I’m working on the classic N-Queens puzzle using a specific approach where I place queens column by column, making sure each new queen doesn’t attack any previously placed ones.
My algorithm works like this: for each empty column starting from the left, I try placing a queen in each valid row position where it won’t be attacked by existing queens.
I’ve read that this method results in a state space of around 2057 possible states for the 8x8 board, but I’m not sure how this number is calculated.
Since I’m planning to use Depth First Search to explore the solution tree, I need to understand the computational complexity. What would be the time and space complexity for this approach?

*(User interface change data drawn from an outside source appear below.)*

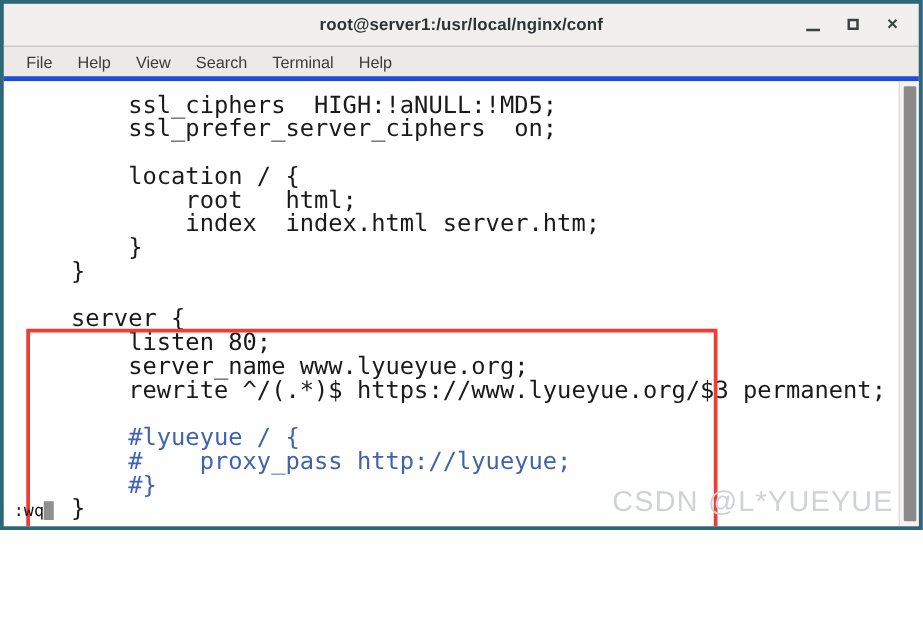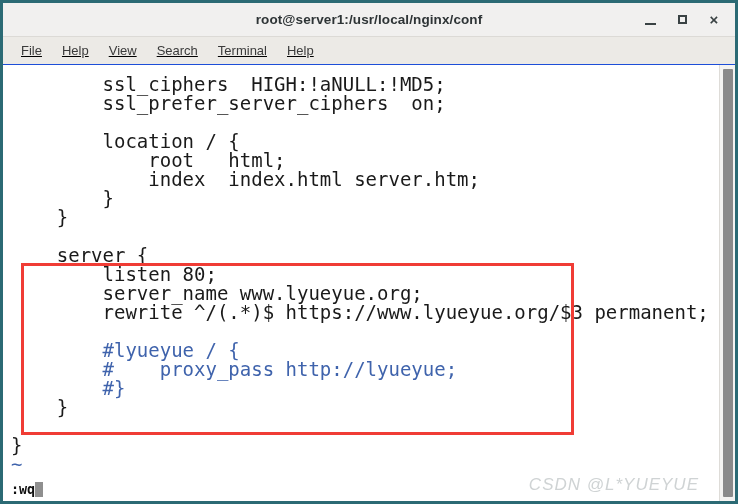"root@server1:/usr/local/nginx/conf" .window { height: 504px -> 424px }
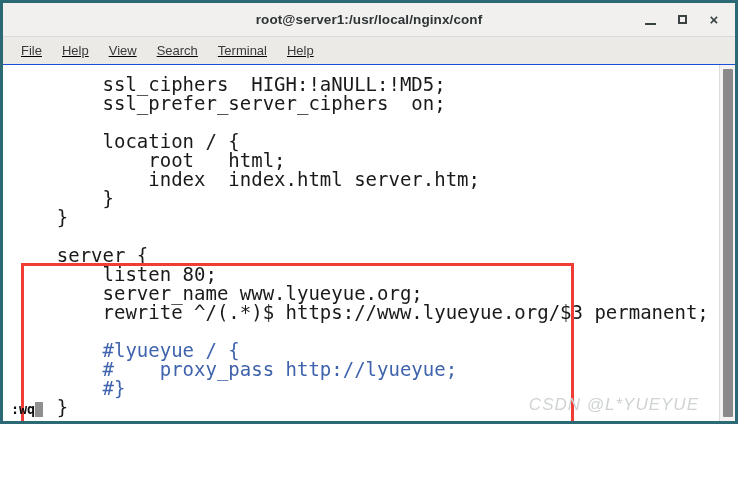"File" .menubar { border-bottom: 1px solid #1d4ed8 -> 4px solid #1d4ed8; text-decoration: underline -> none }
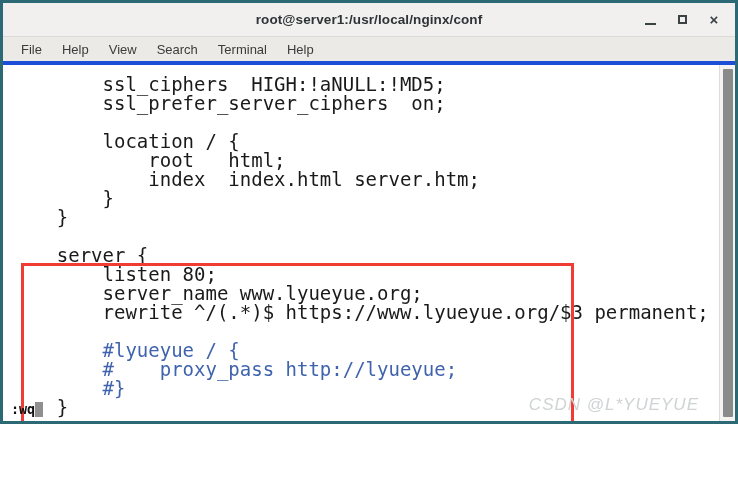":wq" .cmdline { font-weight: bold -> none }
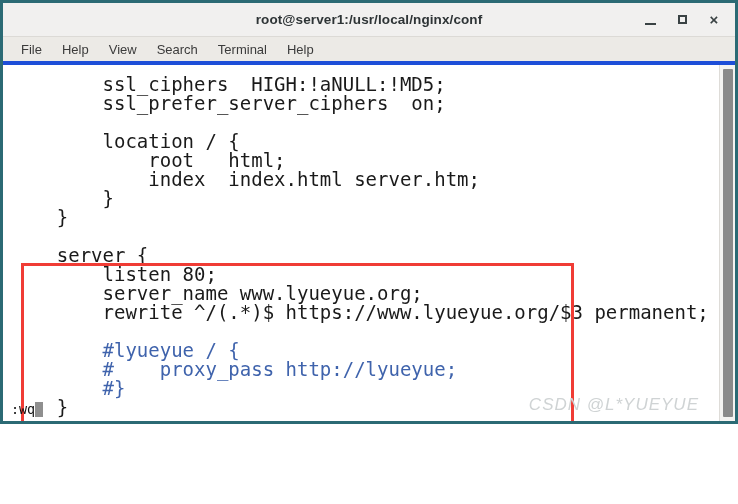"CSDN @L*YUEYUE" .watermark { font-size: 17px -> 23px; font-style: italic -> none; right: 36px -> 20px }
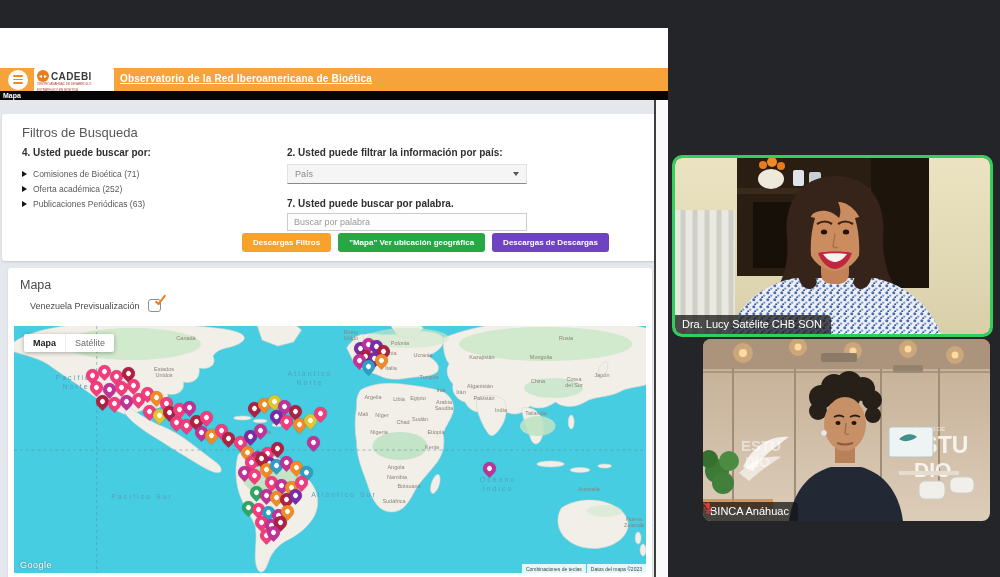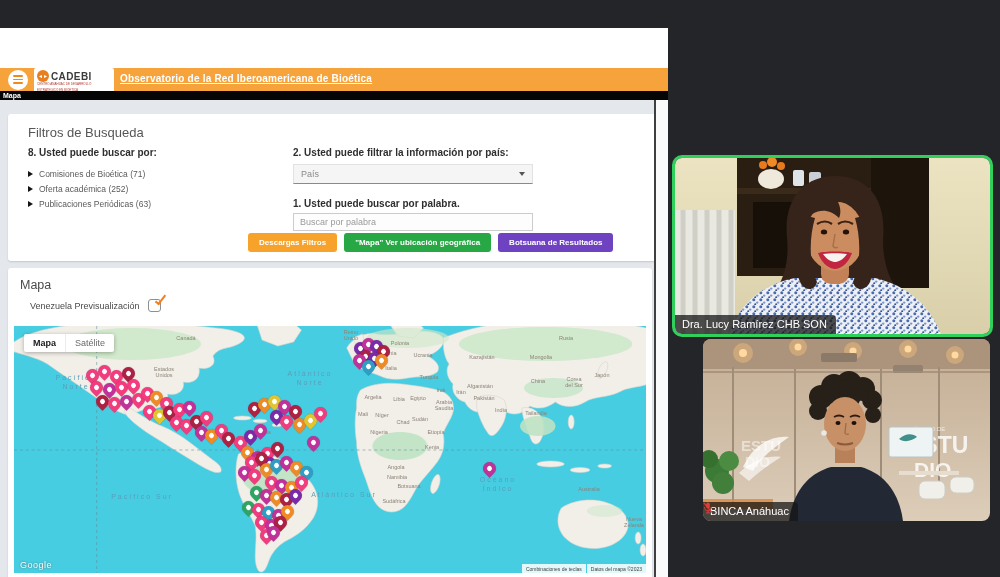"Filtros de Busqueda" .filters-card { left: 8px -> 2px }
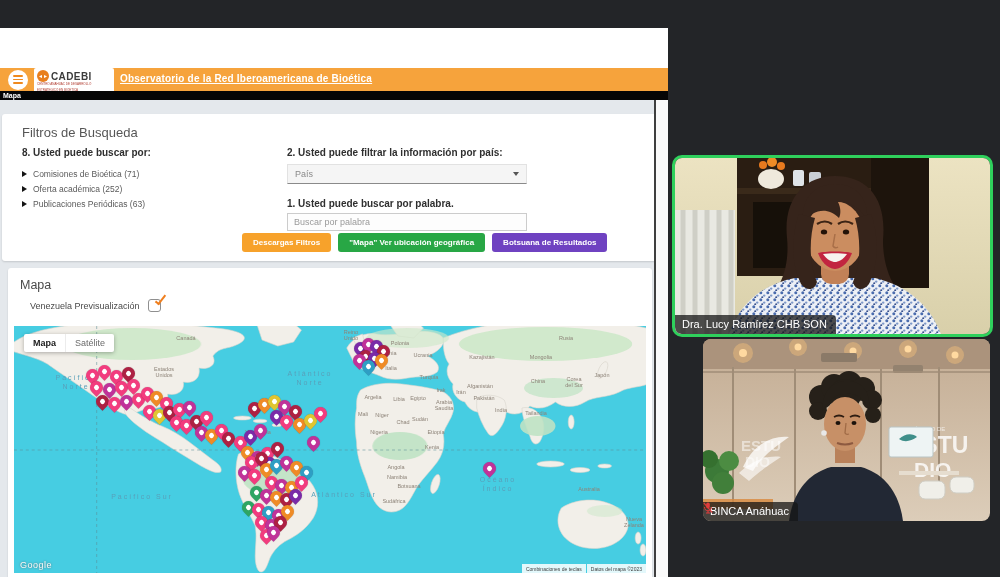"8. Usted puede buscar por:" div.f-label { text: 8 -> 4 }
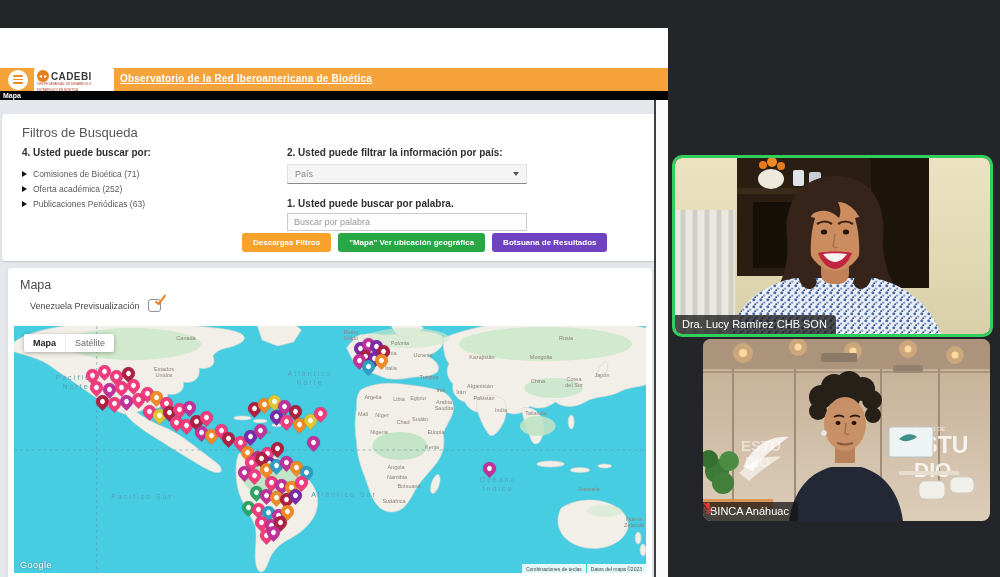"1. Usted puede buscar por" div.f-label { text: 1 -> 7 }
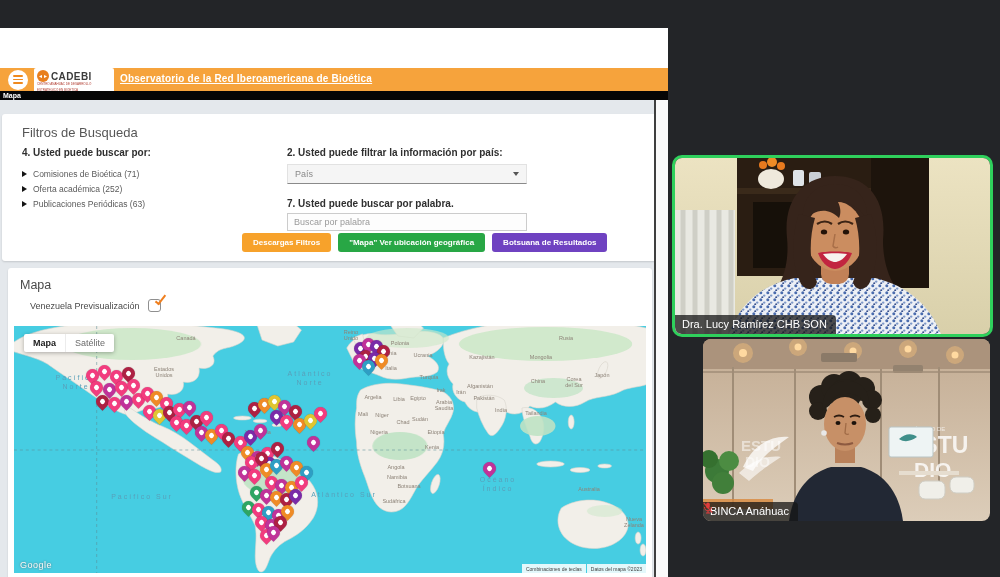"Botsuana de Resultados" button.btn { text: Botsuana de Resultados -> Descargas de Descargas }
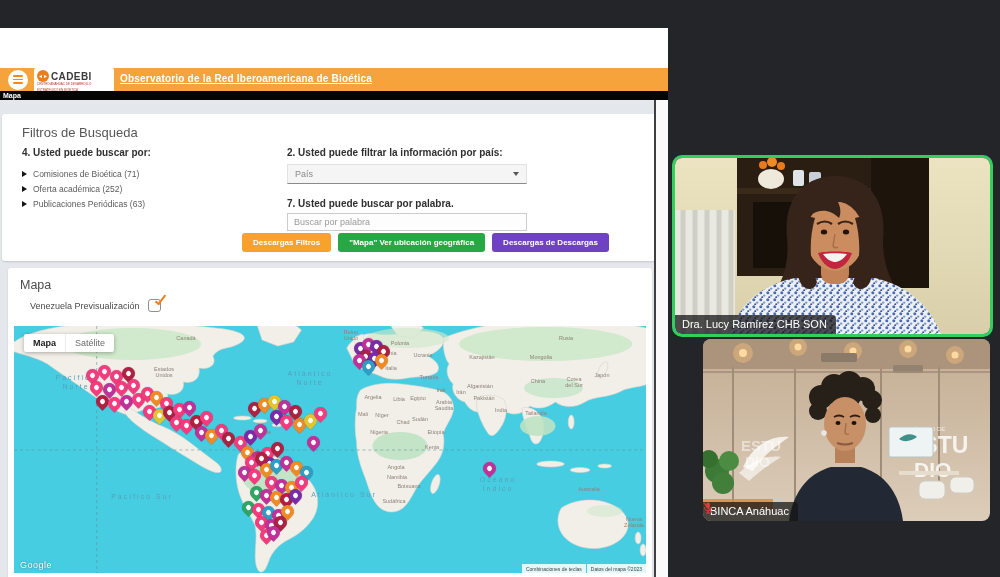"Dra. Lucy Ramírez CHB SON" span { text: Ramírez -> Satélite }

I’m confused about the branching factor because it seems like the number of valid positions decreases significantly as we go deeper into the search tree. Would O(8^8) be accurate for the worst-case time complexity, or is there a better way to analyze this?
The branching factor isn’t constant throughout the search - that’s key to understanding the complexity. Sure, you could theoretically hit O(N^N) states if every position worked, but reality’s way more constrained. Each queen you place eliminates roughly 3N-2 squares for future placements. This cuts down your branching factor massively as you go deeper. That 2057 figure? That’s what you actually get when you run the algorithm and count recursive calls or state visits. It accounts for all the natural pruning from problem constraints. I’ve implemented this myself - the average branching factor starts around 8 in the first column but drops to just 1-2 viable options by the middle columns. Space complexity stays linear at O(N) since you’re only tracking the current partial solution and recursion depth. The exponential worst-case bound exists on paper, but N-Queens’ inherent constraints make practical performance way better than naive exponential estimates suggest.
The figure of 2057 is derived from actual counts of the search tree nodes during backtracking rather than from theoretical estimates. The N-Queens problem is known for its exponential worst-case complexity, but stating it as O(8^8) is an overestimation of the actual computational effort involved. As you delve deeper into the search tree, the branching factor declines significantly due to the constraints imposed by previous placements. For instance, the first queen may have 8 potential positions, but the second queen typically has 6 or 7 valid options, and by the time you reach the fourth or fifth column, you might be left with only 1 to 3 feasible placements. This pruning effect results in a far lower number of explored states than 8^8 suggests. Regarding space complexity, it remains O(N) since the depth-first search backtracking merely requires storage for the current board configuration and the recursion stack. The key takeaway is that efficient constraint checking during placement improves practical performance considerably beyond what the worst-case scenario implies.